Luego, mientras Gustav seguía bailando, me percaté de que algo sucedía a mi espalda. Alguien llevaba ya un buen rato clavándome un codo en la espalda con irritante regularidad, pero hasta entonces había supuesto que se debía simplemente a la vehemencia con que los presentes se apretaban entre sí a fin de conseguir un buen sitio desde donde presenciar el espectáculo. Pero al volverme vi que, justo detrás de mí, y pese a que la gente no paraba de empujarles por los cuatro costados, dos camareros, arrodillados en el suelo, estaban llenando otra maleta. Habían llenado ya gran parte de ella con lo que parecían tablas de cortar de la cocina. Uno de los camareros las iba colocando ordenadamente en el interior de la maleta, mientras el otro, dirigiendo impacientes señas hacia el fondo del café, señalaba airadamente el espacio que aún quedaba libre en la maleta. Entonces vi que seguían llegando tablas, dos o tres cada vez, de mano en mano, a través de una cadena humana. Los camareros trabajaban con rapidez, apretando las tablas unas contra otras en el interior de la maleta, hasta que ésta pareció a punto de reventar. Pero las tablas seguían llegando -a veces sólo trozos de ellas-, y los camareros, con experimentada ingenuidad, se las ingeniaban para encontrarles algún hueco. Tal vez habrían seguido metiendo tablas, pero los empujones de los presentes parecieron acabar con su paciencia, y por fin dejaron caer la tapa, cerraron de un par de tirones las correas y, pasando a mi lado, subieron la maleta hasta la mesa.

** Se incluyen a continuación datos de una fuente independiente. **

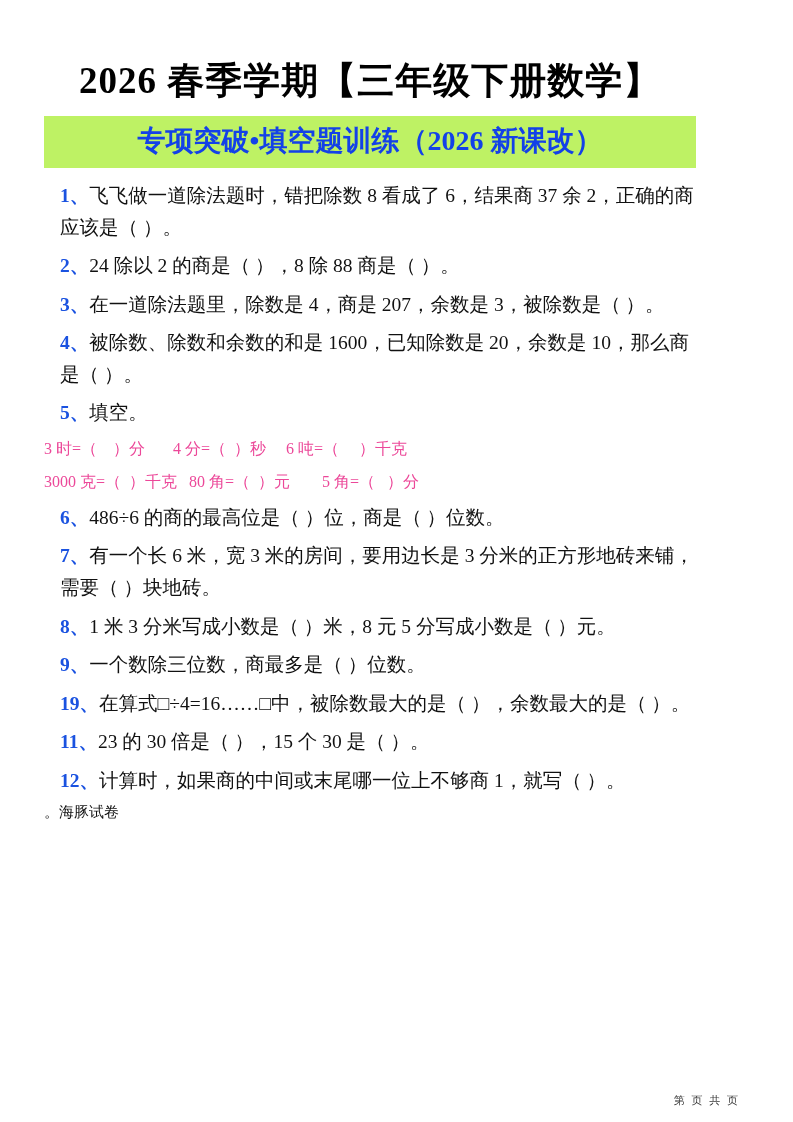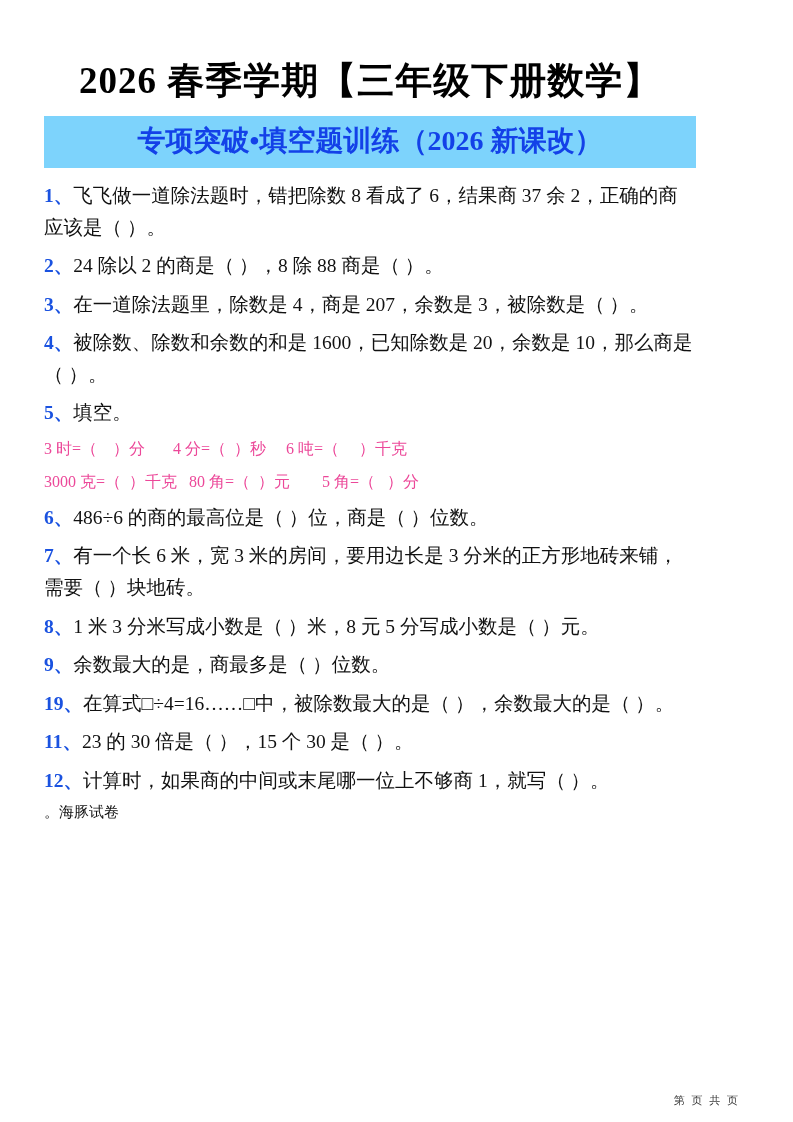--- a/index.html
+++ b/index.html
@@ -33,7 +33,7 @@
     white-space: nowrap;
   }
   .subtitle-band {
-    background: #7dd3fc;
+    background: #bef264;
     text-align: center;
     padding: 6px 0 8px 0;
     margin-bottom: 12px;

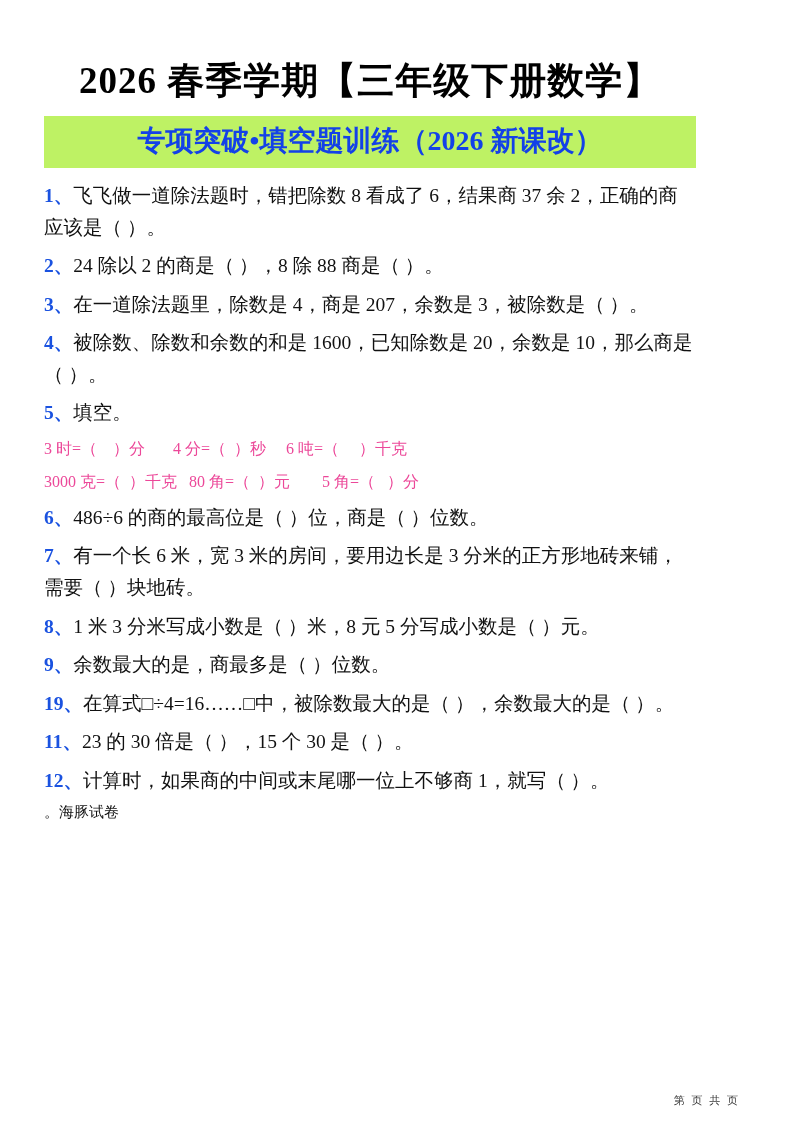--- a/index.html
+++ b/index.html
@@ -56,6 +56,7 @@
     color: #111111;
     margin-bottom: 7px;
     text-align: left;
+    margin-left: 16px;
   }
   .q-num {
     color: #1a52e0;

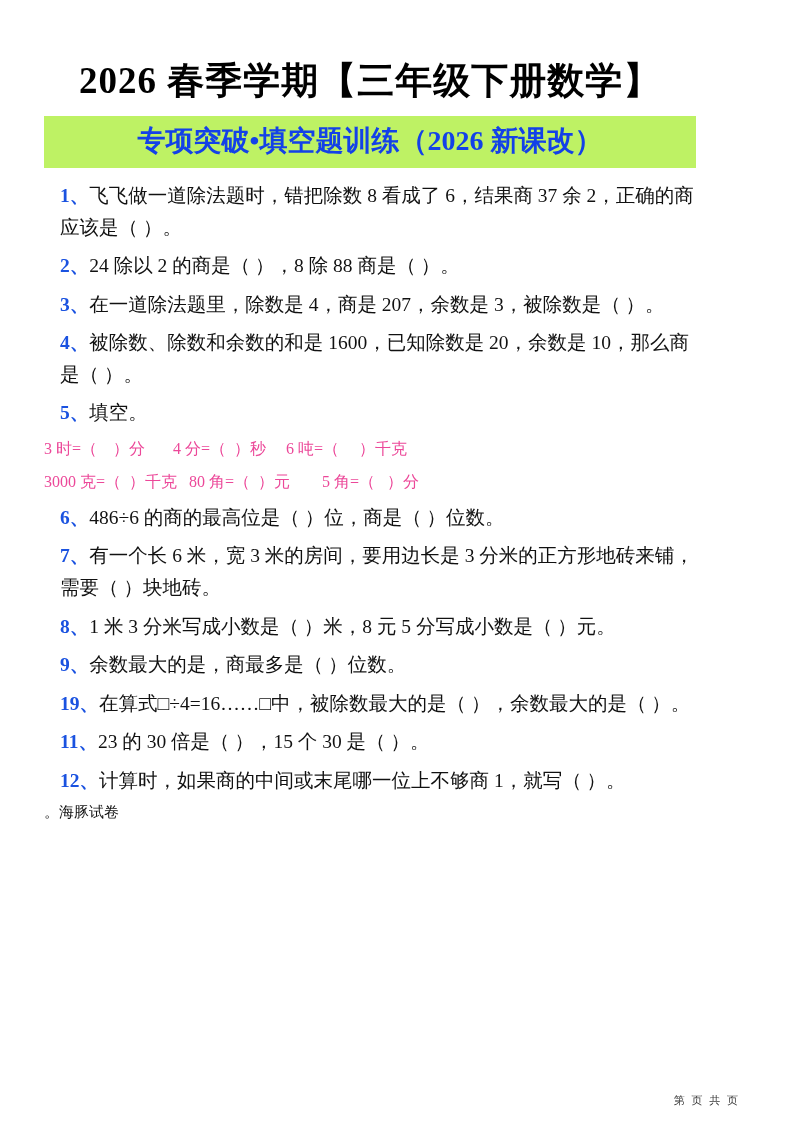--- a/index.html
+++ b/index.html
@@ -138,7 +138,7 @@
     </div>
 
     <div class="q-item">
-      <span class="q-num">9、</span><span class="q-text">余数最大的是，商最多是（  ）位数。</span>
+      <span class="q-num">9、</span><span class="q-text">一个数除三位数，商最多是（  ）位数。</span>
     </div>
 
     <div class="q-item">

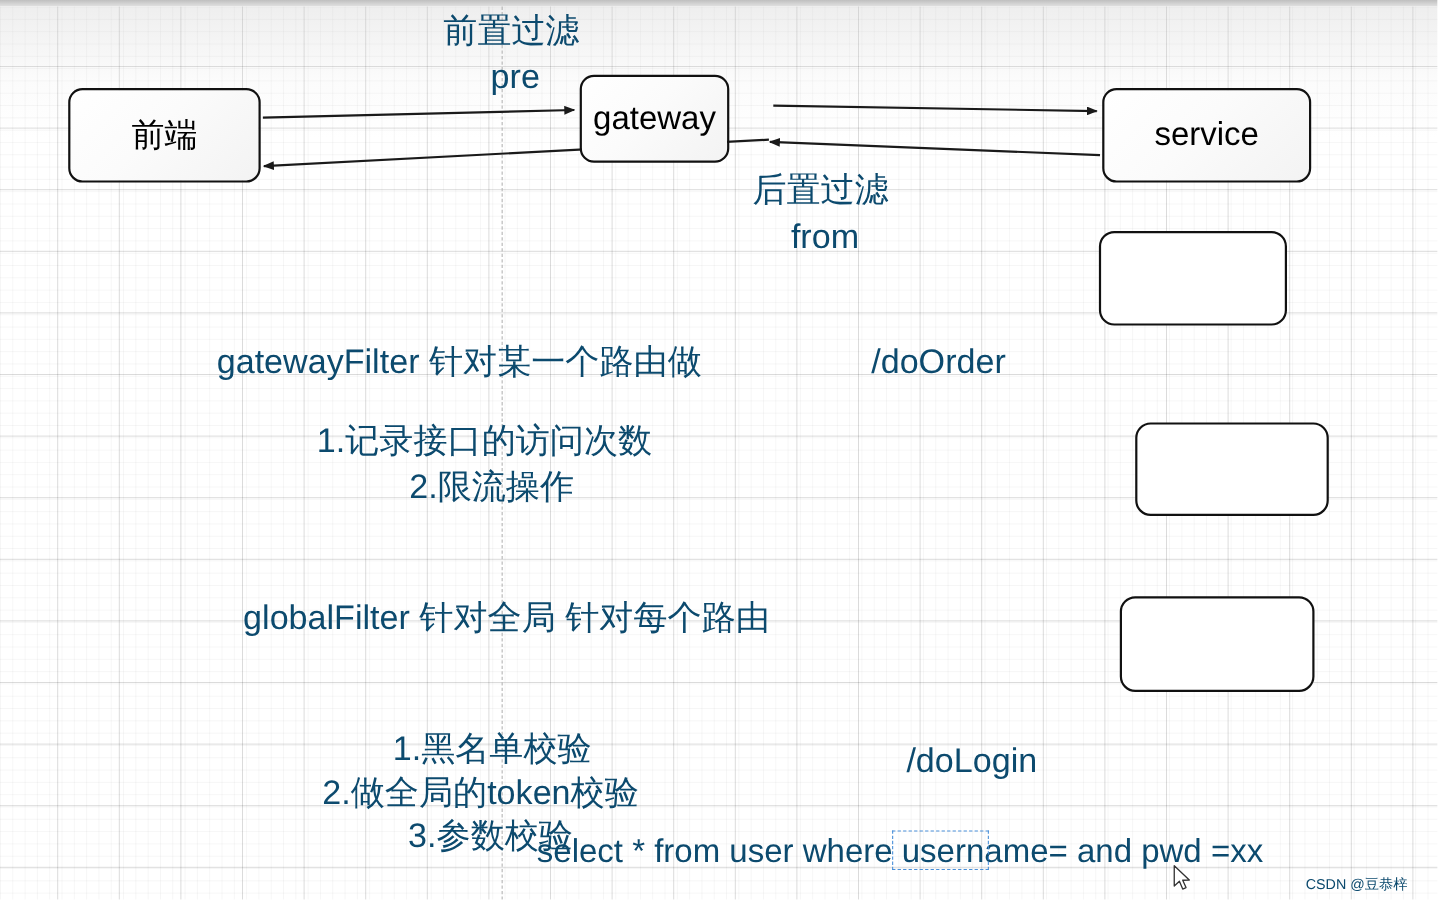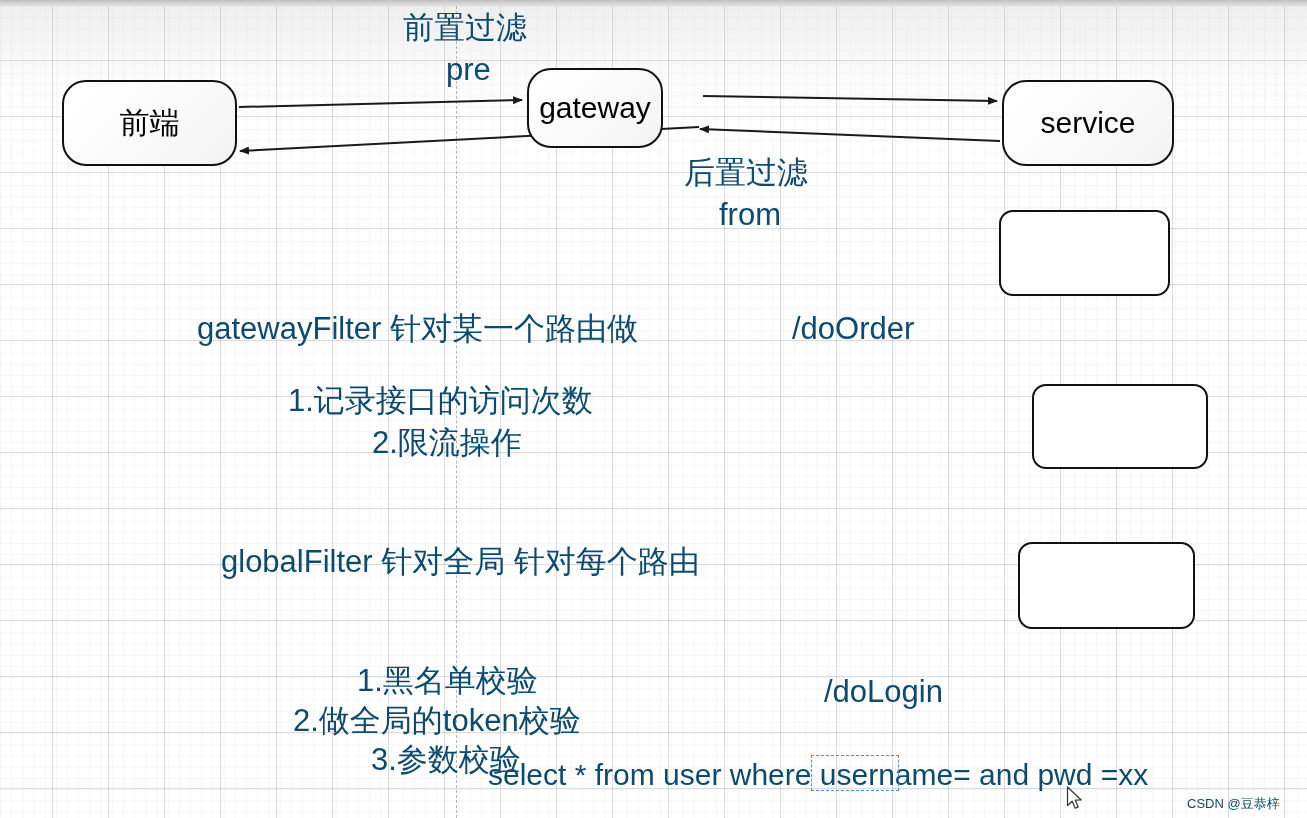--- a/index.html
+++ b/index.html
@@ -68,7 +68,7 @@
     position: absolute;
     box-sizing: border-box;
     border: 2.2px solid #111111;
-    border-radius: 24px;
+    border-radius: 13px;
     background: linear-gradient(135deg, #ffffff 0%, #fbfbfb 45%, #f3f3f3 100%);
     display: flex;
     align-items: center;

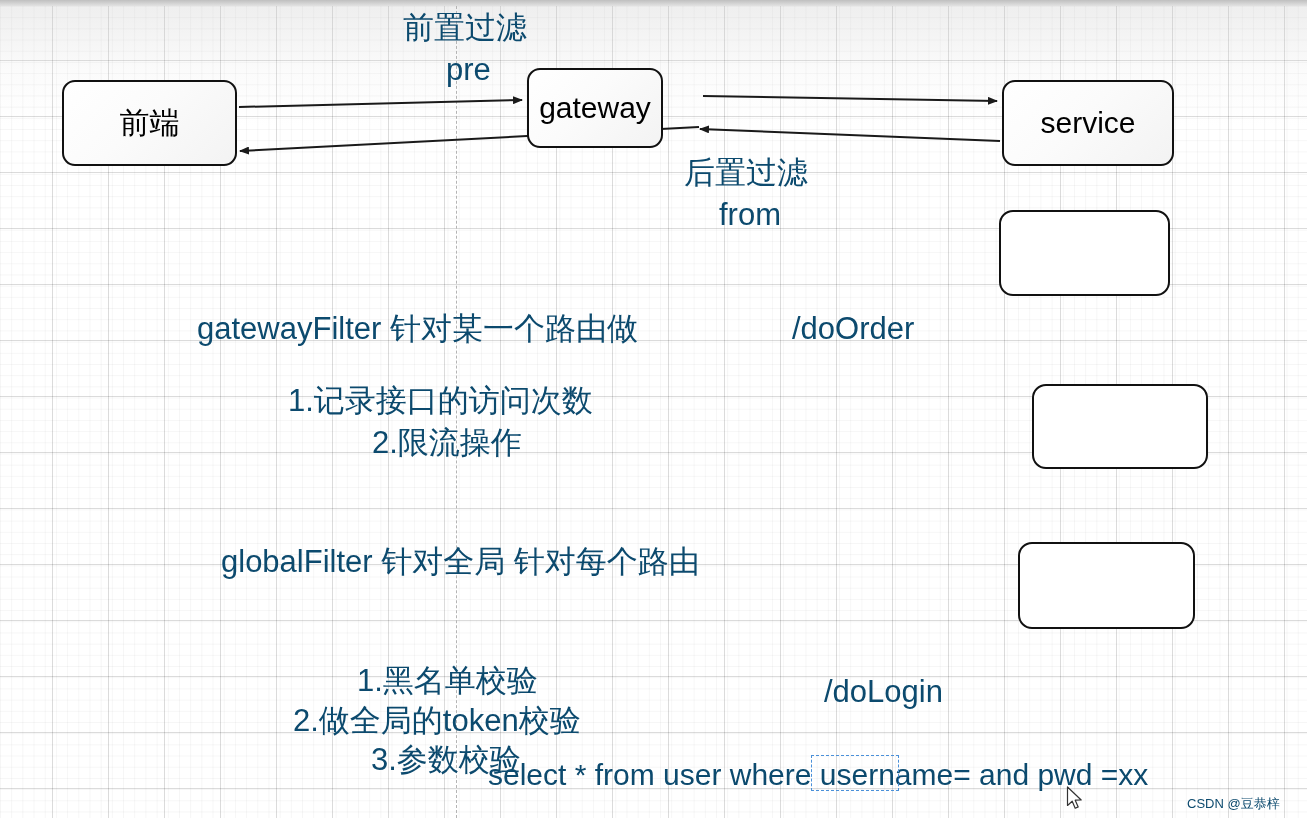--- a/index.html
+++ b/index.html
@@ -155,7 +155,7 @@
       <div class="node" style="left: 527px; top: 68px; width: 136px; height: 80px; font-size: 30px;">
         <span>gateway</span>
       </div>
-      <div class="node" style="left: 1002px; top: 80px; width: 172px; height: 86px; font-size: 30px;">
+      <div class="node" style="left: 1002px; top: 80px; width: 190px; height: 86px; font-size: 30px;">
         <span>service</span>
       </div>
       <div class="node empty" style="left: 999px; top: 210px; width: 171px; height: 86px; font-size: 30px;">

Boris se quedó mirando fijamente la nueva maleta, y luego miró dubitativamente a Gustav. Su abuelo ejecutaba ahora unos arrastramientos de pies no muy diferentes a los de un matador de toros. Durante un momento el esfuerzo realizado para mantener la caja y la maleta sobre los hombros pareció impedirle ver el nuevo desafío que tenía ante sus pies. Boris miraba atentamente a su abuelo, a la espera de que éste viera la segunda maleta. Era obvio que los demás esperaban lo mismo, pero su abuelo siguió bailando y bailando, haciendo como si no la hubiera visto. ¡Seguramente se trataba de una argucia! Su abuelo, casi con toda seguridad, estaba haciendo «rabiar» a la concurrencia, y Boris sabía que en cualquier momento su abuelo cogería la pesada maleta, aunque quizá antes dejaría la caja. Pero, sea como fuere, Gustav parecía seguir sin ver la maleta, y la gente empezaba a gritar y a señalarla. Entonces Gustav pareció reparar en ella, y en su cara -emparedada entre la caja y la primera maleta- se dibujó una expresión de consternación y desaliento. Alrededor de Boris, todos reían y daban palmadas. Gustav seguía girando sobre sí mismo despacio, pero sin dejar de mirar fijamente, con expresión de desmayo, la nueva maleta, y durante un instante fugaz Boris pensó que su abuelo no estaba simulando su preocupación ante el nuevo reto. Pero entonces vio que todos los que le rodeaban reían a carcajadas -eran gente que había visto a su abuelo realizar este número muchas veces-, y Boris se echó a reír como los demás y se puso a instar también a su abuelo. La voz del chico llegó a oídos de Gustav, y abuelo y nieto volvieron a dirigirse mutuas sonrisas.